In this chapter, we'll discuss a few ways to look at the way you structure deals in your business so that you can ensure profitability from the start.
Again, that is your goal. You want every deal possible to be profitable, but as you'll learn in this chapter, there are many ways to make that happen.
Understanding this aspect will help your financial mastery over your business and will help you become more profitable, more confident in the way you run your business, and help you become more resilient so that your business can exist for much longer.
Let's dive in!
Typical Deal Structure
This chapter is very much geared toward projects and services, much less about selling products. However, after understanding the sales ladder (explained in the sales section) you will know that every business should have both products and services, so don't skip this chapter because you think it's not for you.
Most freelancers, when structuring the deal for their services, will simply estimate how much time they expect the project to take, and multiply that by their current hourly rate.

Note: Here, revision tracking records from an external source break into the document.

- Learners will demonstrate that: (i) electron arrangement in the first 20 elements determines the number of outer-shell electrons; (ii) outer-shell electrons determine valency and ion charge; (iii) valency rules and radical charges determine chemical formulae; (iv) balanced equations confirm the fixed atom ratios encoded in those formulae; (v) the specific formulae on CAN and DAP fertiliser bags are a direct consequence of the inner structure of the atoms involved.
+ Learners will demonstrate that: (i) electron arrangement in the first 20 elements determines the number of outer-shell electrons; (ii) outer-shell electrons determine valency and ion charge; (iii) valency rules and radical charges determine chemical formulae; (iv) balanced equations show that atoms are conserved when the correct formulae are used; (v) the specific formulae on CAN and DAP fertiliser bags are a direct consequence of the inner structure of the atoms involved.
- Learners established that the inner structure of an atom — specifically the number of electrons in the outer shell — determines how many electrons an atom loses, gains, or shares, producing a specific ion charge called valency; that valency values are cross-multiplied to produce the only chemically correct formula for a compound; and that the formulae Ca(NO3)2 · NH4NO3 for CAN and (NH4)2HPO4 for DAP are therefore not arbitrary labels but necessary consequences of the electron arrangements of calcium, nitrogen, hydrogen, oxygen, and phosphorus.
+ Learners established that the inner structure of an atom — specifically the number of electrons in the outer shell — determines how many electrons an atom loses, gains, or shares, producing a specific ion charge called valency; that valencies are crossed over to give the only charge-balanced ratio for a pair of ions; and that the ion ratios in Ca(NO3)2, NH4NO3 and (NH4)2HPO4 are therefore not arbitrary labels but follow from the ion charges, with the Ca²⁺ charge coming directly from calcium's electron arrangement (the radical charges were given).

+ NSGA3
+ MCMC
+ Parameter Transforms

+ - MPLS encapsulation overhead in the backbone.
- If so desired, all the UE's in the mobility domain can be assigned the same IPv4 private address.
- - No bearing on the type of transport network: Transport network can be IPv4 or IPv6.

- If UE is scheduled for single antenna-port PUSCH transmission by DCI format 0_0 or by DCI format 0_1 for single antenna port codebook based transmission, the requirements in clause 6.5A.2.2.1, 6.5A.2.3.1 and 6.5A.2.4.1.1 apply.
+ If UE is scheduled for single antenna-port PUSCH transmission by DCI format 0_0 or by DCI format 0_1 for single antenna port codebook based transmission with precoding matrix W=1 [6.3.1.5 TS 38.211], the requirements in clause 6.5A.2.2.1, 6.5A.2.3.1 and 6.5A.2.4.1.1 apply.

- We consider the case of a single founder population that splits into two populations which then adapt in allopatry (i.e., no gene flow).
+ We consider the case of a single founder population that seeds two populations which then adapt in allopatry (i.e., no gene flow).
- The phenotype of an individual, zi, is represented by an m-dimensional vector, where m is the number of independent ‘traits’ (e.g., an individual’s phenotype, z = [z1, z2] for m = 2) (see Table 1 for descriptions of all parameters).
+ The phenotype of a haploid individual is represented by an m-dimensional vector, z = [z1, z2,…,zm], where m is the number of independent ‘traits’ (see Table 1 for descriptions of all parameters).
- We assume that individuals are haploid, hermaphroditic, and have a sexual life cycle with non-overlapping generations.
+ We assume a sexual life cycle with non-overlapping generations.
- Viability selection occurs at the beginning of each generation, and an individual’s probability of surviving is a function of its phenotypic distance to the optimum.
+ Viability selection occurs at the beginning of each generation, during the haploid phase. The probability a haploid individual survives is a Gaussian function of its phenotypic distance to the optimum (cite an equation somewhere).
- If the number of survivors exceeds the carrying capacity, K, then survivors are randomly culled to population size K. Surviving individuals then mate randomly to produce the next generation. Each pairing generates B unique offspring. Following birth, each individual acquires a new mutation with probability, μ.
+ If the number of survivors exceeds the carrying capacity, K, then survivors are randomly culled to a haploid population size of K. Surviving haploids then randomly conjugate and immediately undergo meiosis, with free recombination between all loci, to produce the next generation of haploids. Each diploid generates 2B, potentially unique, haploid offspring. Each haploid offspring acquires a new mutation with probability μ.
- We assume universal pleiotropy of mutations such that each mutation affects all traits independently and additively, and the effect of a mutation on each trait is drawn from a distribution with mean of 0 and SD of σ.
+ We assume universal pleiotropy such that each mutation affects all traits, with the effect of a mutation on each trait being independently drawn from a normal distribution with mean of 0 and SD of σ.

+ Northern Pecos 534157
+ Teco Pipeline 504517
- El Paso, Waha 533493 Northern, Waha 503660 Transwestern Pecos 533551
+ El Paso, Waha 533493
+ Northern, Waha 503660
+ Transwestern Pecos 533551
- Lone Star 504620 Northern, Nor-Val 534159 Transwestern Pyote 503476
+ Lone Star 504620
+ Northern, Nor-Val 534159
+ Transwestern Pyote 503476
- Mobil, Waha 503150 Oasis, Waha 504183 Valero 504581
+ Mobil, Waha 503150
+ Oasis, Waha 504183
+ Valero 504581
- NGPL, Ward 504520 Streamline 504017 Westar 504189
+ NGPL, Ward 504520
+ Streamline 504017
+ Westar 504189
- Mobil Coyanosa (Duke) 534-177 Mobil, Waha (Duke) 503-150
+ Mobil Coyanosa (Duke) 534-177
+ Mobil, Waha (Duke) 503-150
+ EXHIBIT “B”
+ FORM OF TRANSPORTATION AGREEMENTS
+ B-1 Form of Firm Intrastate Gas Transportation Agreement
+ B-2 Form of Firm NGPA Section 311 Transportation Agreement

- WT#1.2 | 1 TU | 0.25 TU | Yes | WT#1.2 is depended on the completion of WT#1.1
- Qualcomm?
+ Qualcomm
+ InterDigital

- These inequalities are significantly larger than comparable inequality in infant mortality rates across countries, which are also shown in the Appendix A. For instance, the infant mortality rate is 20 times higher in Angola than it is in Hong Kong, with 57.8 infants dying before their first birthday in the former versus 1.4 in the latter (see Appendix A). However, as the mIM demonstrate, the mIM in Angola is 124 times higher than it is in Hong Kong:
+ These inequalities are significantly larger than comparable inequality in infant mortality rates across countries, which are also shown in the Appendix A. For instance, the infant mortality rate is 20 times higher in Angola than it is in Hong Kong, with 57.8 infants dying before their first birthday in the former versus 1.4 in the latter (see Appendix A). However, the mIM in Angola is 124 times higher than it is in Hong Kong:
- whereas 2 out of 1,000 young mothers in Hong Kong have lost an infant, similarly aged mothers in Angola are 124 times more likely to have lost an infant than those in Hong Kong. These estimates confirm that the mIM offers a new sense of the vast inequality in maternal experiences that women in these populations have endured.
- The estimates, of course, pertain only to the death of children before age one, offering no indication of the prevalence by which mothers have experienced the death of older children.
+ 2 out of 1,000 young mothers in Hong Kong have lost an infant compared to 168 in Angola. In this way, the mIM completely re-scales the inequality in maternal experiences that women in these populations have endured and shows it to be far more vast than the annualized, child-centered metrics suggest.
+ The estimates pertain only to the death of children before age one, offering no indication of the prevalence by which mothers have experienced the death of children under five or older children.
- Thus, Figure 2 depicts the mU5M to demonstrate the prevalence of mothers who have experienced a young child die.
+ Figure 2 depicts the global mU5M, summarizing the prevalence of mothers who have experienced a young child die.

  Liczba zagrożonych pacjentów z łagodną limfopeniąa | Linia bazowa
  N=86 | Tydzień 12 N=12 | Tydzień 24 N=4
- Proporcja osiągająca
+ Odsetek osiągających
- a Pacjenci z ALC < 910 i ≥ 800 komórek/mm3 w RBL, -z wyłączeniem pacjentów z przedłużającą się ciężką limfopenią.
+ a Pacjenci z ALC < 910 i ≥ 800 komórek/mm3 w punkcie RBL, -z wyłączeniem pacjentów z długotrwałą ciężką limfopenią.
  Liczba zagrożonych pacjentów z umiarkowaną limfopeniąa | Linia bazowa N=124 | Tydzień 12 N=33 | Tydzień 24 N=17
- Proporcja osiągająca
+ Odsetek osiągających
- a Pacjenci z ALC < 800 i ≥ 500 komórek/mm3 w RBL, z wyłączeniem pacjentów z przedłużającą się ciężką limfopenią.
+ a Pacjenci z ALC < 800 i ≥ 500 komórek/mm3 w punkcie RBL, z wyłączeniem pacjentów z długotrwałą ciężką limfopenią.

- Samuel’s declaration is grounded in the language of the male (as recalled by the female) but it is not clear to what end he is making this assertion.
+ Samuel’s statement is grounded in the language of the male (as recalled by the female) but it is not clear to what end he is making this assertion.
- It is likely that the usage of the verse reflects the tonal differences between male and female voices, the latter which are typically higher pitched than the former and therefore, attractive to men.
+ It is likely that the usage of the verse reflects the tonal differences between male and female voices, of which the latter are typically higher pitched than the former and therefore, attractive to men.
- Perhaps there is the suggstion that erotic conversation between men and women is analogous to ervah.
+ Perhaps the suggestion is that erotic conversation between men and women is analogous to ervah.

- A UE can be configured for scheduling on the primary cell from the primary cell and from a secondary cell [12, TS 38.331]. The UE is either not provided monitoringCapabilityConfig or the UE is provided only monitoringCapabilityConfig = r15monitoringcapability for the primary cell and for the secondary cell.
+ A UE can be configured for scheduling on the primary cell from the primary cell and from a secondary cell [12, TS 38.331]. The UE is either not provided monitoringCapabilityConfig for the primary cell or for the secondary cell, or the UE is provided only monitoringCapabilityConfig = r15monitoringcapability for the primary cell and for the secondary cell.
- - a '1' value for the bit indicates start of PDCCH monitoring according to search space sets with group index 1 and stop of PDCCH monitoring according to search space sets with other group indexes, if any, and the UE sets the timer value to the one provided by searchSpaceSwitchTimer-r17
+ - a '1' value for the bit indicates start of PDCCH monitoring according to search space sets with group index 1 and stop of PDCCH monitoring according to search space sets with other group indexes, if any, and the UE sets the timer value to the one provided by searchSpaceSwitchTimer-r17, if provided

So a 10-hour project at $50 per hour is a $500 project.
While its simplicity is helpful, it leaves a lot on the table, and doing projects like this over and over makes it harder to make room for the bigger projects that will grow your business.
There are many more ways to structure a deal to maximize profitability and therefore growth in your business.
A great resource for this is the book The Art of Profitability by Adrian Slywotzky, which outlines more than 20 different deal structures or "ways to get paid" that are different from the typical "time for dollars" structure mentioned above.
I want to offer two here that will expand your perspective and help you take the first step toward financial mastery.
Profit Based Deal Structure
This one is fairly straightforward and can be used in conjunction with the "standard" model, or in replacement of.
Whether you use it together or instead depends on your level of trust with the client that is hiring you.
Services businesses can thrive using a profit-based structure because it allows you to participate in the upside, position yourself as a partner, not a vendor, and grow your business substantially.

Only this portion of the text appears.